Note that, for example, the policy information DT3 transmitted from the communication control device 3a to the communication control device 3b by using the A1 interface may be transmitted according to the format illustrated in FIG. 27.

In addition, for example, the result information transmitted from the communication control device 3b to the base station device 1 by using the E2 interface may be transmitted according to the format illustrated in FIG. 28. Specifically, in the example illustrated in FIG. 28, for example, a value indicating the HO destination cell C specified in S67 may be set in “RAN Parameter Value” of “List of RAN parameters [0]” of “RIC Control Message”. In addition, in the example illustrated in FIG. 28, for example, the transmission power offset adjustment value specified in S68 may be set in “RAN Parameter Value” of “List of RAN parameters [1]” of “RIC Control Message.” The above embodiment is summarized as the following supplementary notes.

According to one aspect, it is possible to perform load balancing among base station devices while suppressing quality degradation in a terminal device.
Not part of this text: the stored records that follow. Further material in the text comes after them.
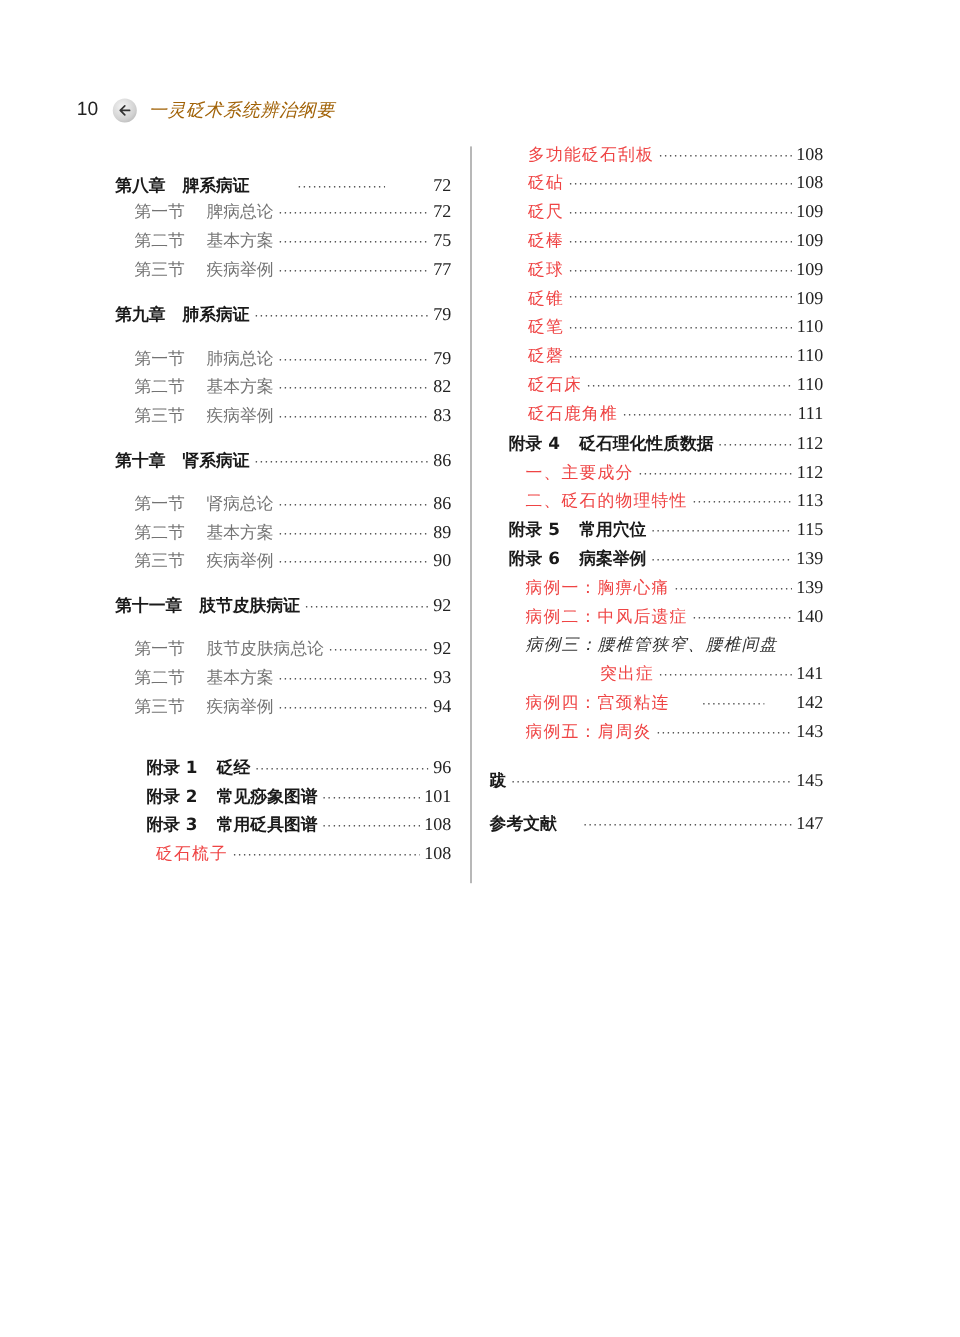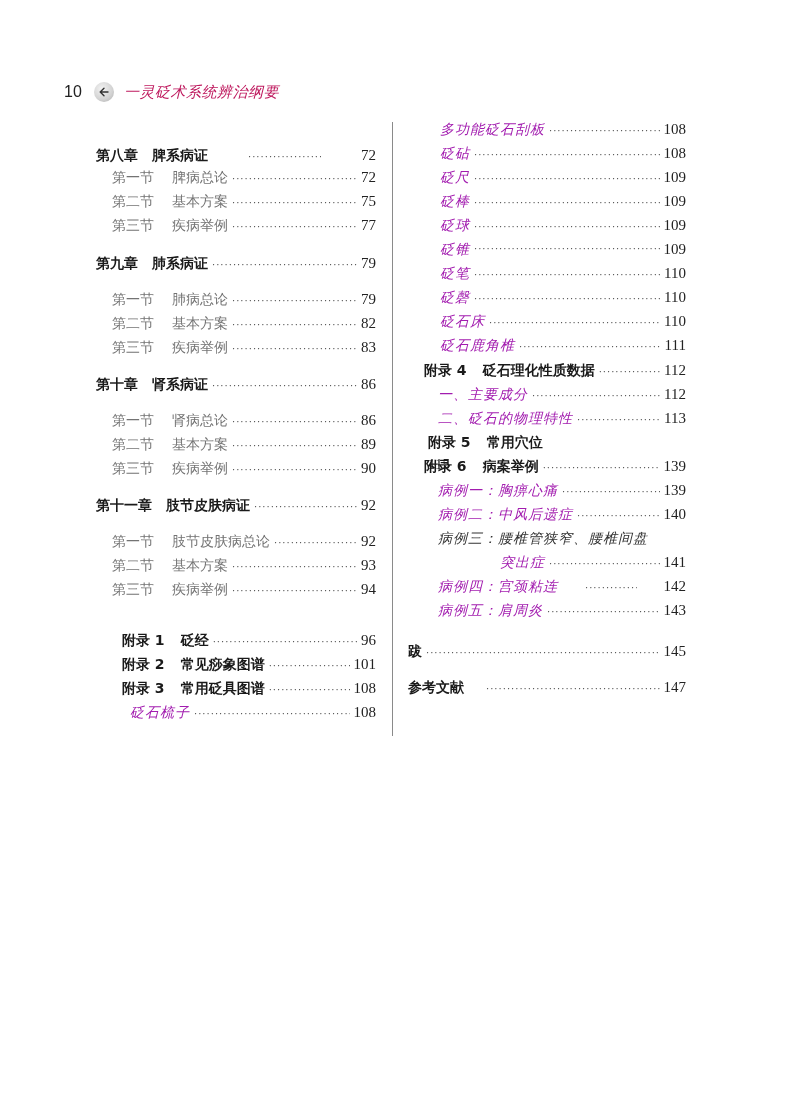"一灵砭术系统辨治纲要" .book-title { color: #be185d -> #a16207 }
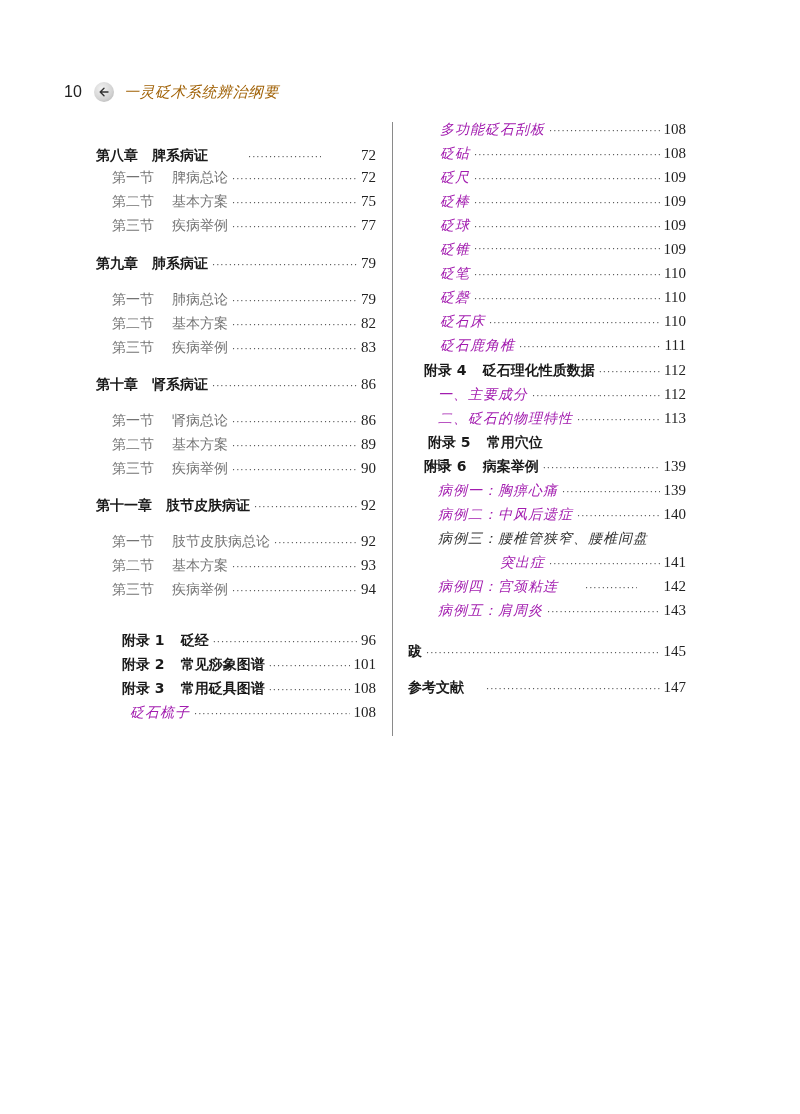"多功能砭石刮板" .item .lbl { color: #a21caf -> #ef4444; font-style: italic -> none }
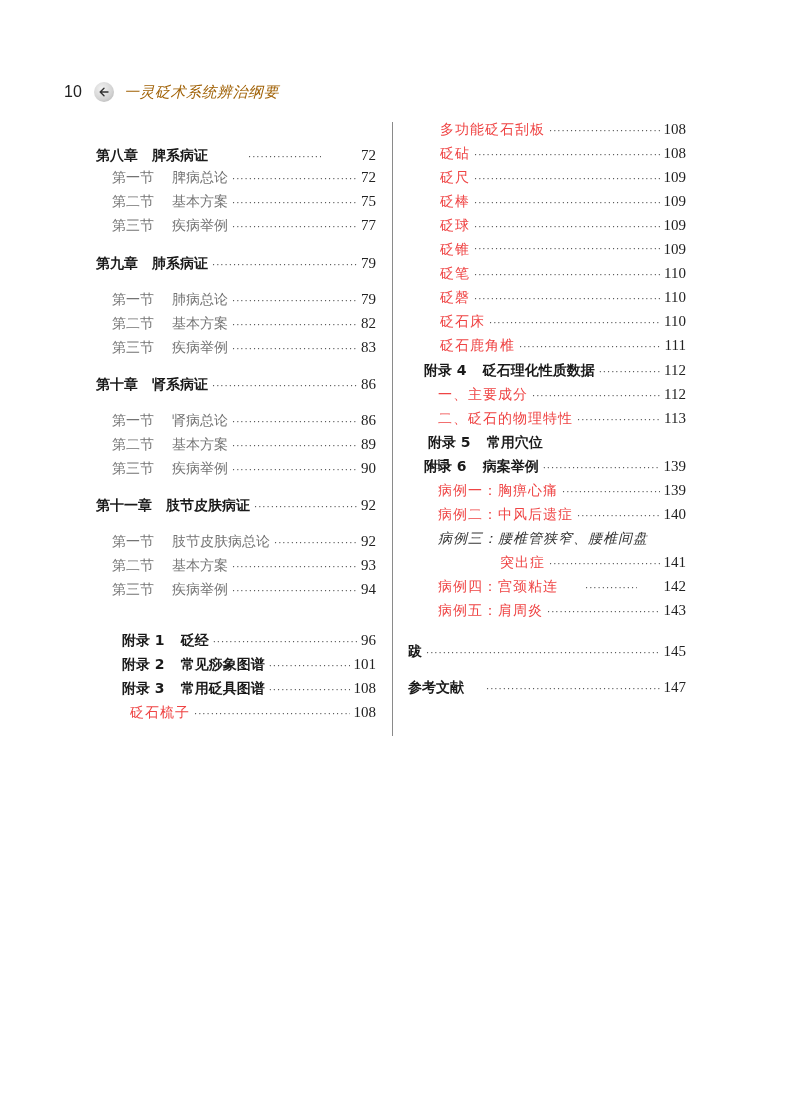"附录 5 常用穴位" div.row { flex-direction: column -> none }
All examples and conditional language provided herein are intended for the pedagogical purposes of aiding the reader in understanding the invention and the concepts contributed by the inventor to further the art, and are not to be construed as limitations to such specifically recited examples and conditions, nor does the organization of such examples in the specification relate to a showing of the superiority and inferiority of the invention. Although one or more embodiments of the present invention have been described in detail, it should be understood that the various changes, substitutions, and alterations could be made hereto without departing from the spirit and scope of the invention.